## WHAT THE EXERCISE ASKS
Repeat the data word for word, excluding every picture.

## THE RECORDS
---+---

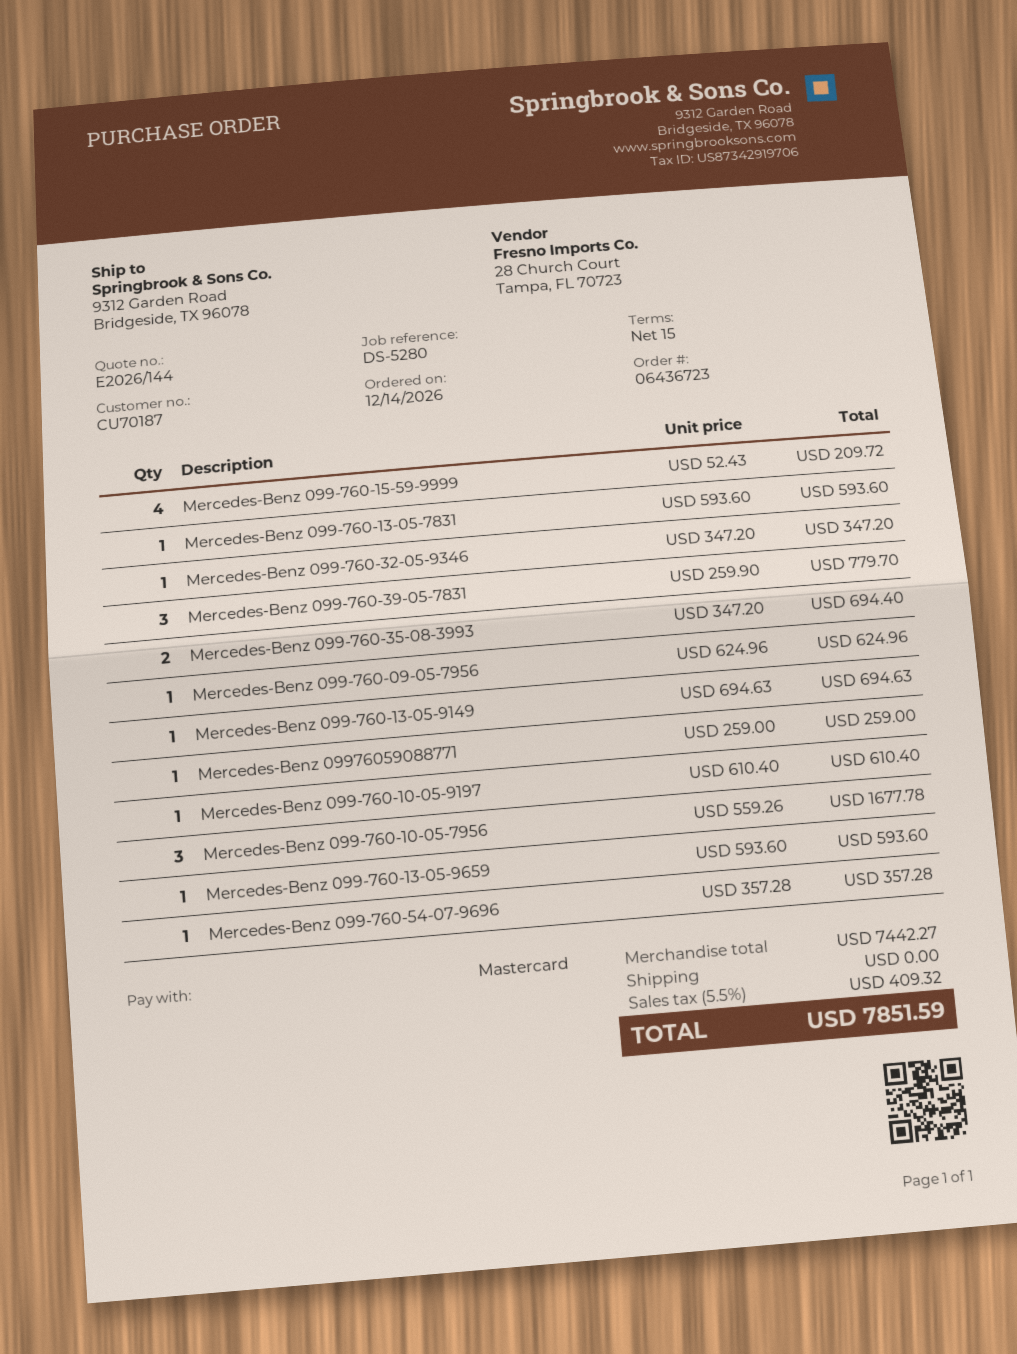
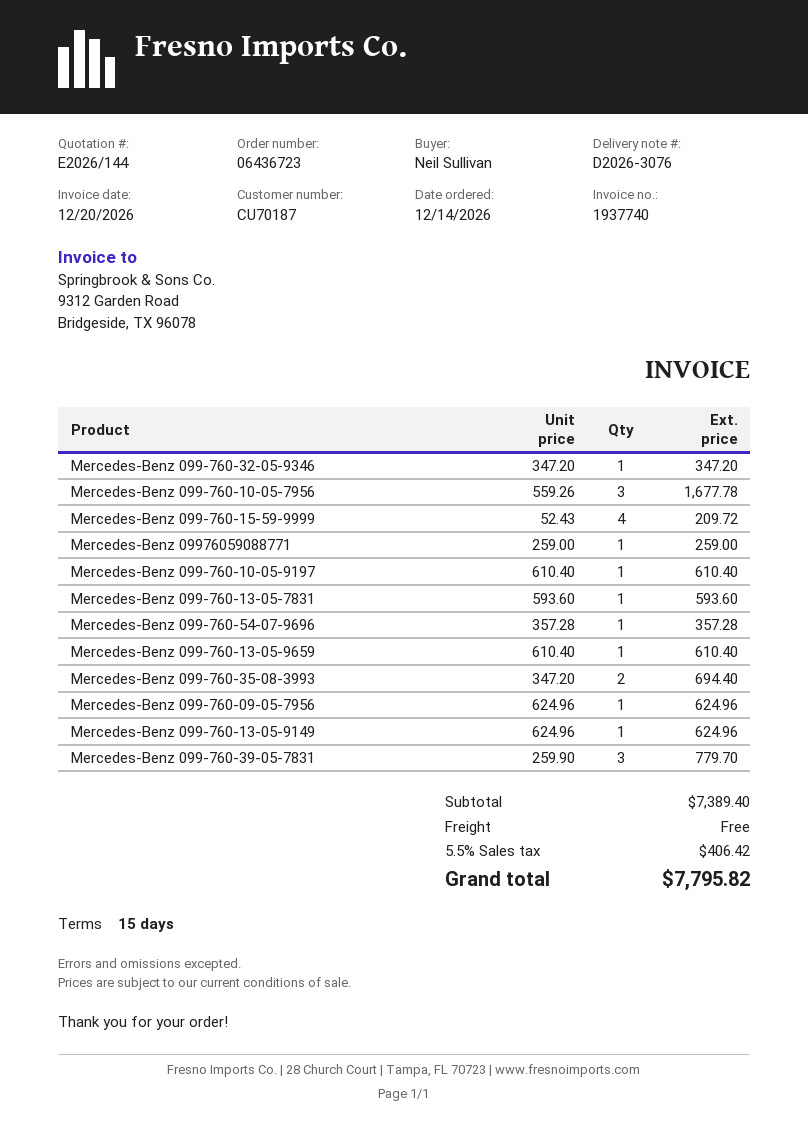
Mercedes-Benz 099-760-13-05-9149: 1 x 694.63 = 694.63 -> 1 x 624.96 = 624.96
Mercedes-Benz 099-760-13-05-9659: 1 x 593.60 = 593.60 -> 1 x 610.40 = 610.40
subtotal: 7442.27 -> 7389.40
tax: 5.5% = 409.32 -> 5.5% = 406.42
total: 7851.59 -> 7795.82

---+---

## ANSWER TO THIS PROBLEM
Mercedes-Benz 099-760-13-05-9149: 1 x 694.63 = 694.63 -> 1 x 624.96 = 624.96
Mercedes-Benz 099-760-13-05-9659: 1 x 593.60 = 593.60 -> 1 x 610.40 = 610.40
subtotal: 7442.27 -> 7389.40
tax: 5.5% = 409.32 -> 5.5% = 406.42
total: 7851.59 -> 7795.82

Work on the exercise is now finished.